▸ About this task
Omitting all images, output the entries that follow exactly as written.

(User interface change data)
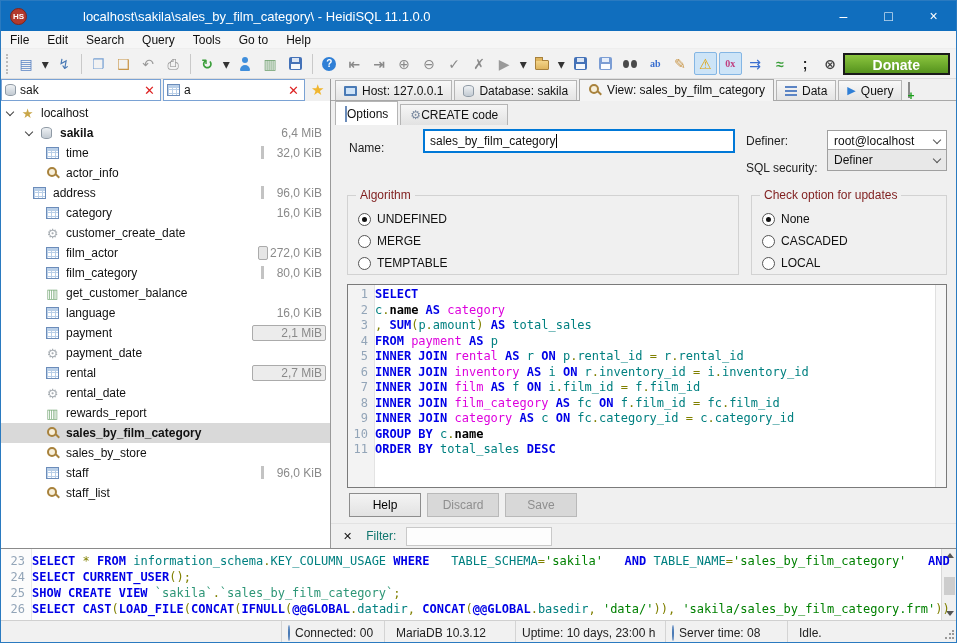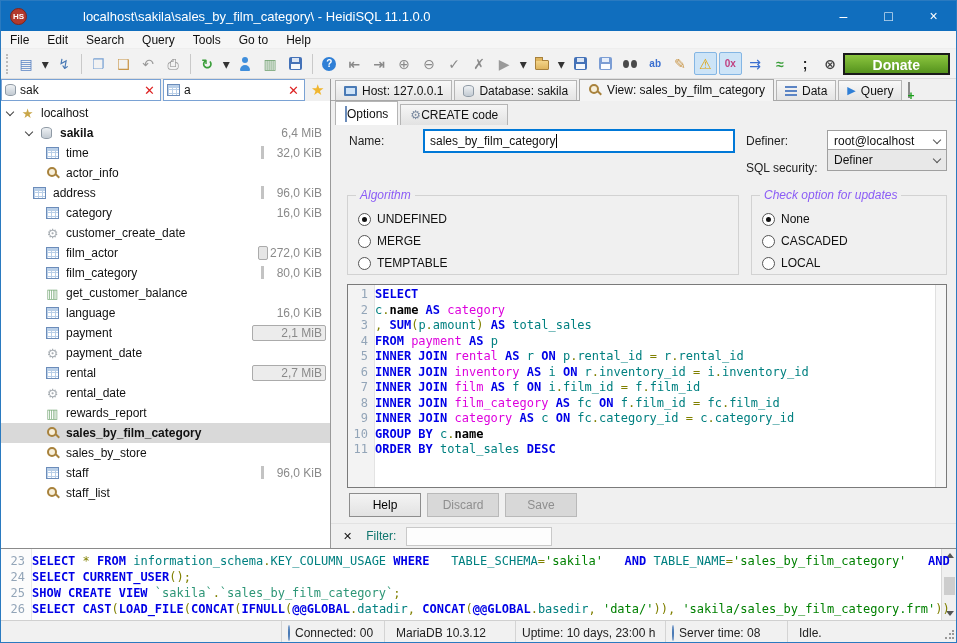--- a/index.html
+++ b/index.html
@@ -25,7 +25,7 @@
   .tb-btn.narrow{width:11px;}
   .tb-btn.active{background:#cde4f7;border:1px solid #84b6e4;border-radius:2px;}
   .tb-glyph{font-size:14px;line-height:1;}
-  .tb-glyph.small{font-size:10px;font-weight:bold;}
+  .tb-glyph.small{font-size:10px;font-weight:bold;font-family:Liberation Serif, serif;}
   .tb-glyph.bold{font-weight:bold;}
   .tb-sep{width:1px;height:20px;background:#c9c9c9;margin:0 4px;}
   .donate{margin-left:auto;margin-right:6px;width:118px;height:22px;background:linear-gradient(#8cc63f,#55931d);

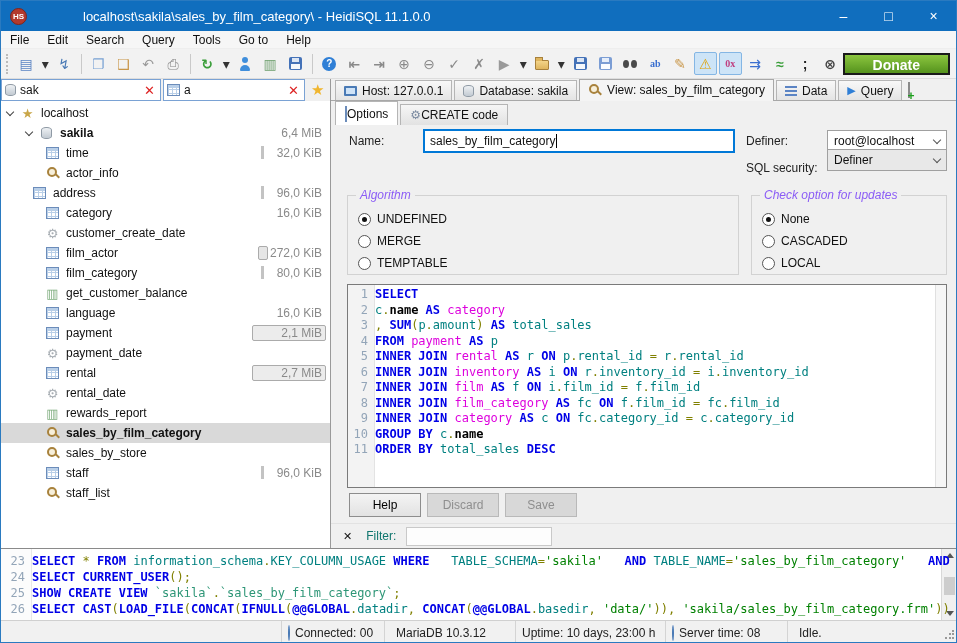--- a/index.html
+++ b/index.html
@@ -492,7 +492,7 @@
             </div>
           </div>
 
-        <div class="flabel" style="left:18px;top:33px;">Name:</div>
+        <div class="flabel" style="left:18px;top:40px;">Name:</div>
         <div class="name-input">
           <span>sales_by_film_category</span>
             <span class="caret"></span>

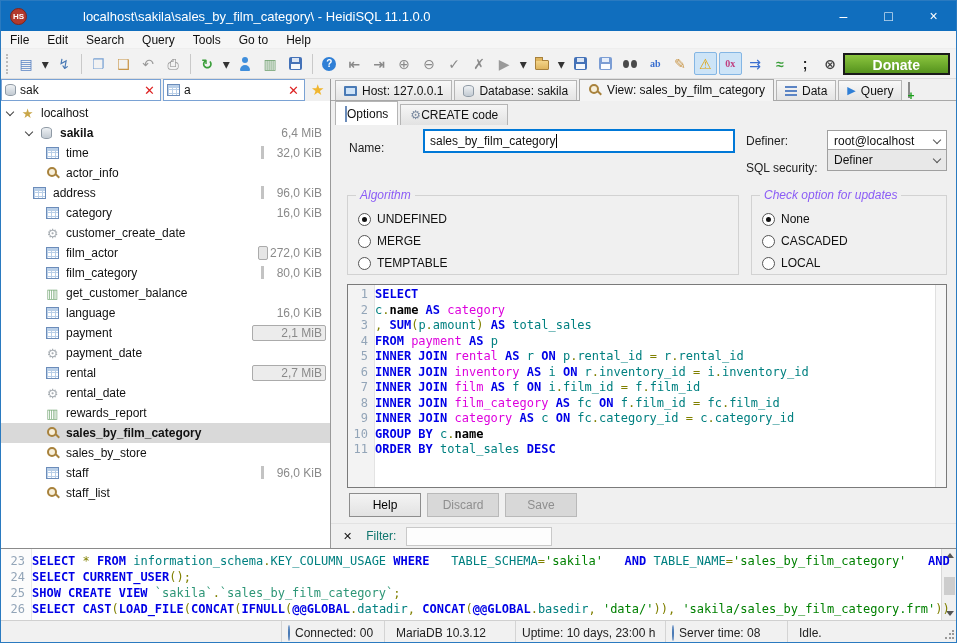--- a/index.html
+++ b/index.html
@@ -101,7 +101,7 @@
   .combo{position:absolute;width:120px;height:22px;border:1px solid #a0a0a0;background:#fff;display:flex;align-items:center;padding-left:6px;}
   .combo.gray{background:#e8e8e8;}
   .groupbox{position:absolute;border:1px solid #d2d2d2;}
-  .legend{position:absolute;top:-8px;left:8px;background:#f0f0f0;padding:0 4px;color:#8b5cf6;font-style:italic;}
+  .legend{position:absolute;top:-8px;left:8px;background:#f0f0f0;padding:0 4px;color:#7f1d1d;}
   .radio-row{display:flex;align-items:center;height:22px;margin-left:10px;}
   .radio{width:13px;height:13px;border:1px solid #555;border-radius:50%;background:#fff;position:relative;margin-right:6px;flex:none;}
   .radio.sel::after{content:"";position:absolute;left:3px;top:3px;width:5px;height:5px;border-radius:50%;background:#111;}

▸ Solution to this task
--- a/index.html
+++ b/index.html
@@ -25,7 +25,7 @@
   .tb-btn.narrow{width:11px;}
   .tb-btn.active{background:#cde4f7;border:1px solid #84b6e4;border-radius:2px;}
   .tb-glyph{font-size:14px;line-height:1;}
-  .tb-glyph.small{font-size:10px;font-weight:bold;}
+  .tb-glyph.small{font-size:10px;font-weight:bold;font-family:Liberation Serif, serif;}
   .tb-glyph.bold{font-weight:bold;}
   .tb-sep{width:1px;height:20px;background:#c9c9c9;margin:0 4px;}
   .donate{margin-left:auto;margin-right:6px;width:118px;height:22px;background:linear-gradient(#8cc63f,#55931d);

--- a/index.html
+++ b/index.html
@@ -492,7 +492,7 @@
             </div>
           </div>
 
-        <div class="flabel" style="left:18px;top:33px;">Name:</div>
+        <div class="flabel" style="left:18px;top:40px;">Name:</div>
         <div class="name-input">
           <span>sales_by_film_category</span>
             <span class="caret"></span>

--- a/index.html
+++ b/index.html
@@ -101,7 +101,7 @@
   .combo{position:absolute;width:120px;height:22px;border:1px solid #a0a0a0;background:#fff;display:flex;align-items:center;padding-left:6px;}
   .combo.gray{background:#e8e8e8;}
   .groupbox{position:absolute;border:1px solid #d2d2d2;}
-  .legend{position:absolute;top:-8px;left:8px;background:#f0f0f0;padding:0 4px;color:#8b5cf6;font-style:italic;}
+  .legend{position:absolute;top:-8px;left:8px;background:#f0f0f0;padding:0 4px;color:#7f1d1d;}
   .radio-row{display:flex;align-items:center;height:22px;margin-left:10px;}
   .radio{width:13px;height:13px;border:1px solid #555;border-radius:50%;background:#fff;position:relative;margin-right:6px;flex:none;}
   .radio.sel::after{content:"";position:absolute;left:3px;top:3px;width:5px;height:5px;border-radius:50%;background:#111;}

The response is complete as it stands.